This is a meaningful observation, as it demonstrates that Camber was not jumping on what feels to some—a year on, and with some concerning societal backsliding—like a performative bandwagon of institutional hand-wringing and solidarity statements. Over the past two years, the staff at Camber Collective has been led by a thoughtful team of external experts through a deep curriculum about the history of racism in America, an exposure of white privilege, and white supremacy, white-dominant cultures and racial narratives. From this expanded lens, the team began its internal, preliminary efforts to pro-actively build an anti-racist practice. Team members diligently balanced their duties of client work and subject-matter eminence with many additional hours of learning about race, racism, and racial inequity. There remain many other factors of inequity to navigate through, including race relations beyond Black and white, the global context of colonization and the struggle for human dignity, agency, and well-being at a universal, humankind level, but it is a start, and the team’s dedication to continually learn, grow, and improve (and the creation of my role) are remarkable.

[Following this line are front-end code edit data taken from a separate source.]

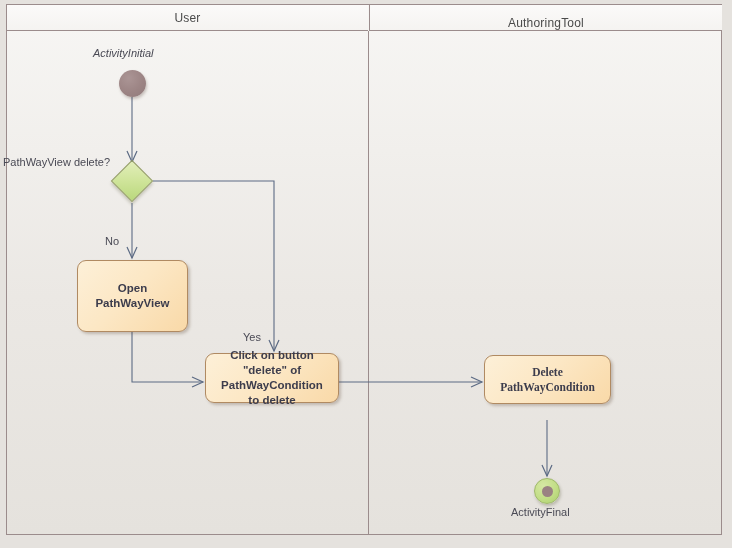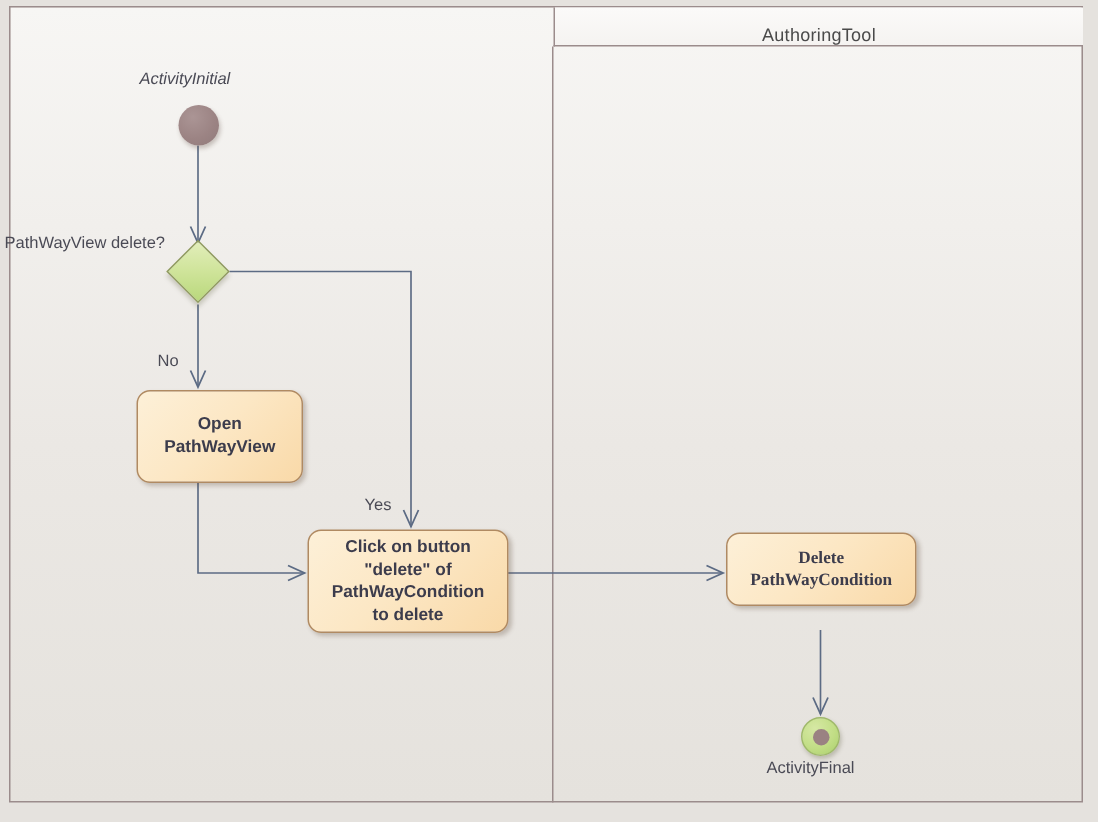"User" div.lane-header { html: none -> <div> <span>User</span> </div> }
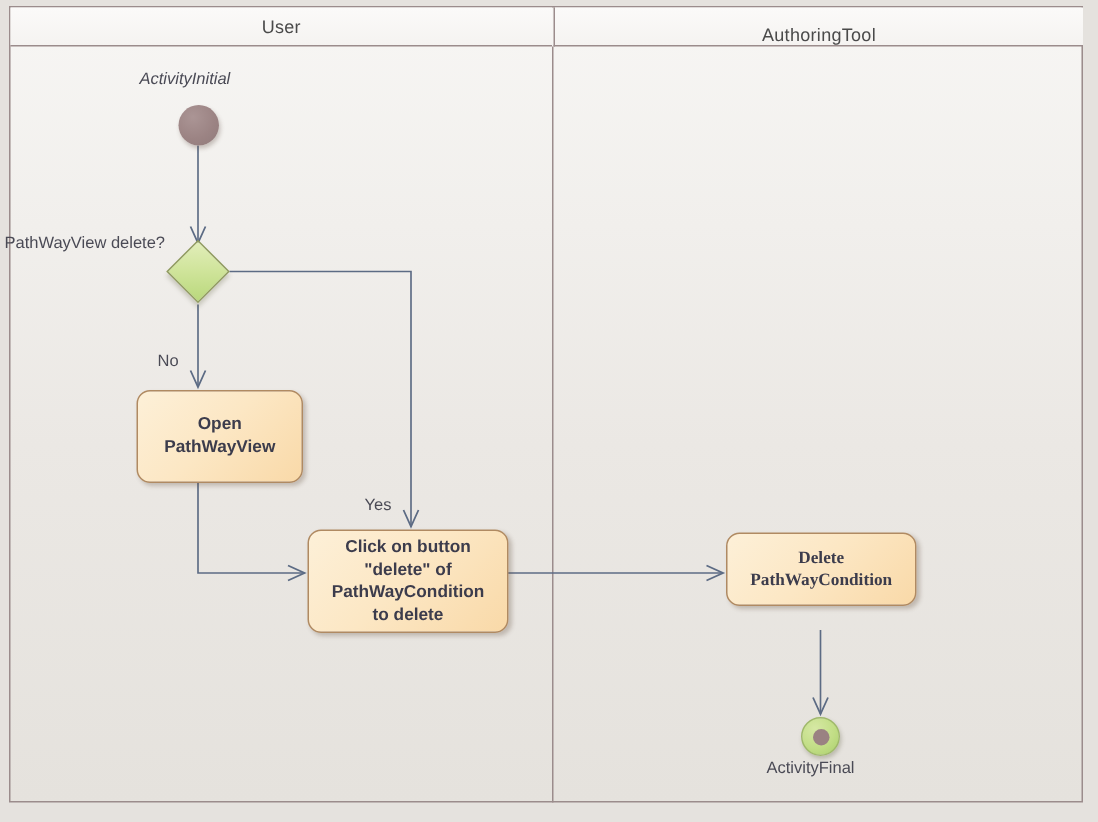"Open" div.node { height: 62px -> 72px; left: 91px -> 77px }
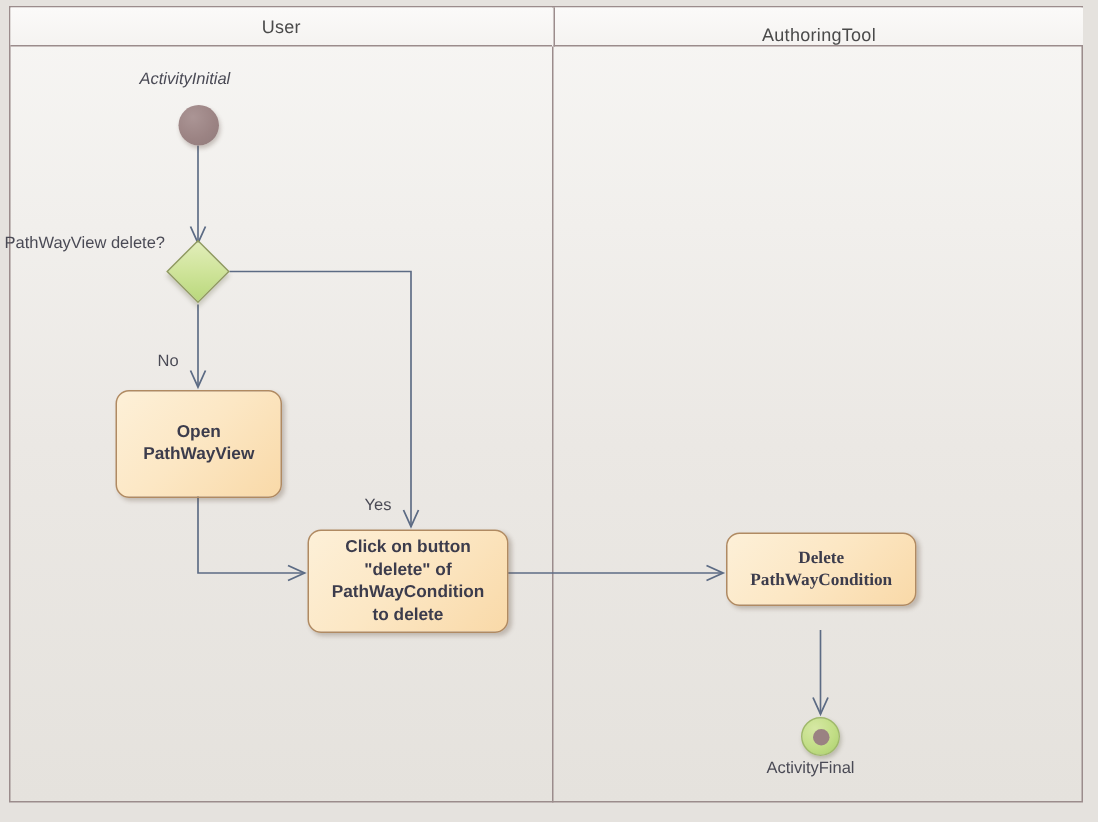"Click on button" div.node { height: 69px -> 50px }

As per usual, this labor at times weighed disproportionately on Camber’s BIPOC* staff, and yet there has been an indisputable willingness from the white** team members to recognize their colleagues’ heavy load within our racialized societal context, and to step aside/make space for BIPOC leadership and perspective while at the same time striving to avoid the misfortune of a “teach me/show me” attitude. So far, I have seen signs of radical gratitude and grace from all team members towards each other. Now we are at a juncture where breathing, rest, and celebration are appropriate: for our BIPOC team-members whose lived experience harbors so much strain from being Othered in society at large, and for our white team members who have faced down the discomforts of recognizing their inherent and often unacknowledged privilege while reckoning with their place in a society that has historically and contemporaneously sought to harm, plunder, exploit, and erase.
This is grisly work, to put it lightly! And it doesn’t ever end. Because Camber values and emphasizes an adaptive journey, we must admit that mistakes have been and will be made. Working in a data and evidence-based sector, it can be conceptually derailing to admit the inevitability of not always getting it perfect, yet we commit to learning from our mistakes and missteps, listening as well as leading, and testing the parameters of what can be. This New Rome will not be built in a day or even a year, but this is the task before us, and the team is eager to rise to the challenge.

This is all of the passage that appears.